I spent the last 3 years, among other things, working as learning environment designer at Laboral Art Center Gijón, Spain. The art center has a fabLAB that is used for artistic production as well as education and research LAB by several public schools in the region.
What I do exactly is to help teachers from primary and high school to integrate digital fabrication, rapid prototyping, physical/creative computing, design, making etc. in the classroom.
During the summer we run a teacher training where the participants explore the lab and its tools learning some basic fabrication and programming skills. After that every group designs an year long project to be implemented with the students. Along the school year teachers and students work together in class and at fabLAB realising the projects.
I’d like to share some lessons I learned by co-designing long-term making projects with a lot of teachers. I’ll do it by sharing part of the experience of three of them: Rous, Xose, Macu.

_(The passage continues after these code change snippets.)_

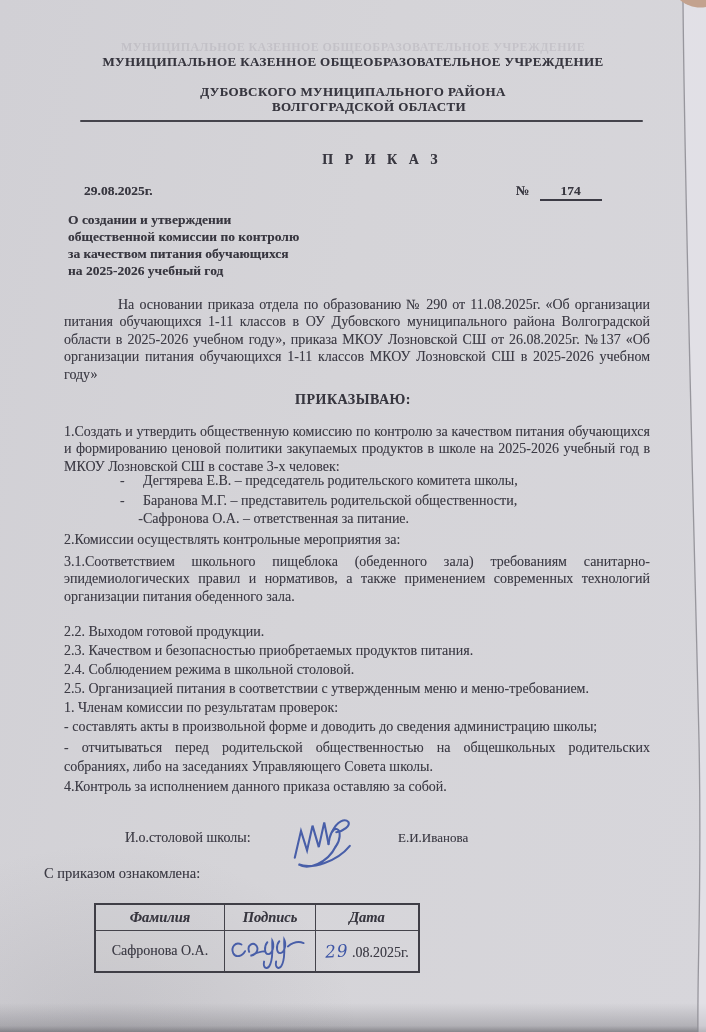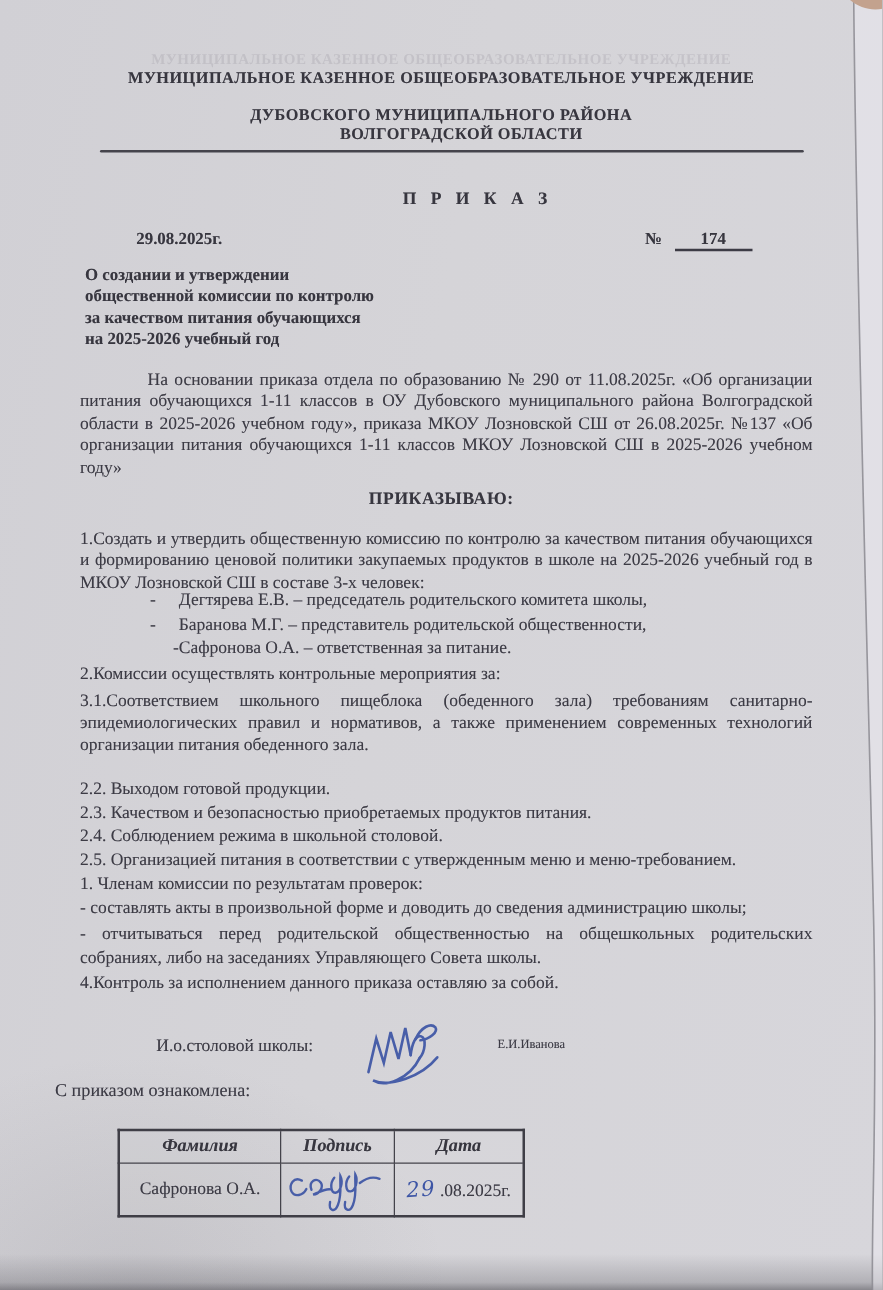--- a/index.html
+++ b/index.html
@@ -13,37 +13,37 @@
     color:#3c3b45;
   }
   .abs{position:absolute;}
   .doc-text{text-shadow:0 0 .5px rgba(60,59,69,.38);}
   .ghost{top:40px;left:0;width:100%;text-align:center;font-weight:bold;font-size:12px;
          color:rgba(60,59,69,.11);letter-spacing:.4px;}
   .hline{left:0;width:100%;text-align:center;font-weight:bold;font-size:13px;letter-spacing:.4px;color:#37363f;}
   .h1{top:54px;} .h2{top:69px;} .h3{top:84px;} .h4{top:99px;margin-left:16px;}
   .rule{top:120px;left:80px;width:563px;height:2px;background:#45444c;border-radius:1px;}
   .doc-type{top:152px;left:0;width:100%;text-align:center;font-weight:bold;font-size:14px;letter-spacing:4px;color:#37363f;padding-left:29px;}
-  .date{top:183px;left:109px;font-weight:bold;font-size:13.5px;color:#37363f;}
+  .date{top:183px;left:84px;font-weight:bold;font-size:13.5px;color:#37363f;}
   .number{top:183px;left:516px;font-weight:bold;font-size:13.5px;color:#37363f;}
   .number .val{display:inline-block;min-width:56px;text-align:center;border-bottom:2px solid #3c3b45;
                margin-left:10px;padding:0 3px;}
   .subject{top:211px;left:68px;font-weight:bold;font-size:13.5px;line-height:17px;color:#37363f;}
   .para{left:64px;width:586px;font-size:14px;line-height:17.4px;text-align:justify;margin:0;}
   .preamble{top:296px;text-indent:54px;}
   .resolution{top:392px;left:0;width:100%;text-align:center;font-weight:bold;font-size:14px;letter-spacing:.5px;color:#37363f;}
   .item1{top:423px;}
   .member{left:120px;font-size:14px;}
   .m0{top:473px;} .m1{top:493px;} .m2{top:511px;text-align:right;}
   .dash{display:inline-block;width:23px;}
   .line{left:64px;font-size:14px;}
   .i2{top:532px;} .i21{top:553px;} .i22{top:624px;} .i23{top:643px;} .i24{top:662px;}
   .i25{top:681px;} .i3{top:700px;} .i3a{top:719px;} .i3b{top:738px;line-height:19px;} .i4{top:779px;}
   .sig-role{top:830px;left:125px;font-size:14px;}
-  .sig-name{top:830px;left:398px;font-size:10px;}
+  .sig-name{top:830px;left:398px;font-size:13px;}
   .ack{top:865px;left:44px;font-size:14.5px;}
   .ack-table{position:absolute;left:94px;top:903px;border-collapse:collapse;table-layout:fixed;
              background:rgba(255,255,255,.04);}
   .ack-table th,.ack-table td{border:1.6px solid #44434b;overflow:visible;}
   .ack-table{border:2.2px solid #3f3e46;}
   .ack-table th{font-weight:bold;font-style:italic;font-size:14.5px;height:23px;text-align:center;color:#37363f;}
   .ack-table td{font-size:14px;height:27px;text-align:center;}
   .c-name{width:126px;} .c-sign{width:88px;position:relative;} .c-date{width:100px;}
   .hw{color:#3d55a5;font-family:"DejaVu Serif",serif;font-style:italic;}
   .hw-day{font-size:17px;letter-spacing:1px;display:inline-block;transform:rotate(-4deg);margin-right:3px;}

Rous: Keep calm and let the kids make!
Watch the interview HERE
Getting started with making in the classroom can be very hard and confusing. Teachers are usually scared, worried, disoriented. As Rous says, typical reaction at the beginning are: “Oh my God, what am I doing here? How can I structure the work with the students? How can I organise the activity? How the training process will be?” They don’t know how to establish connections between making activities and the curriculum. They start to move in a new environment, with a lot of technology and they feel like they can’t control the situation. I learned that a very important issue is to have a guidance, an emotional, technical, pedagogical, support who make them feel comfortable and help them to be more and more autonomous. For a teacher used to work in a structured way the unstructured making situation is like a vertigo before the jump. They really want to do it but they are scared. So I think is important they understand that the jump to experiential learning is safe, good and enjoyable!
Xose: Making means also to break up with the excessive hierarchization at school
Watch the interview HERE
Introducing making in the classroom allows a change in the hierarchical relationship student/teacher and opens a new space where we can look at students with learning difficulties from a different perspective.
As Xose says “the change of the learning place, the different organization of work, the break up with the excessive hierarchization at school lead to the success”. The success reveals itself in form of a growth of student`s self esteem, personal initiative, self organization and compromise to a long term project.
Macu: making can spread like a virus and change the way of working of the entire school
Watch the interview HERE
When a school manager became excited about experiential learning the beneficial effects of making can go beyond the “borders” of the lab and transform a school in a big makerspace. It is happening in a small rural school of a low income region. They don’t have any fablab or expensive tool, but they have the most precious thing of the making toolset: learning through experience and cooperation.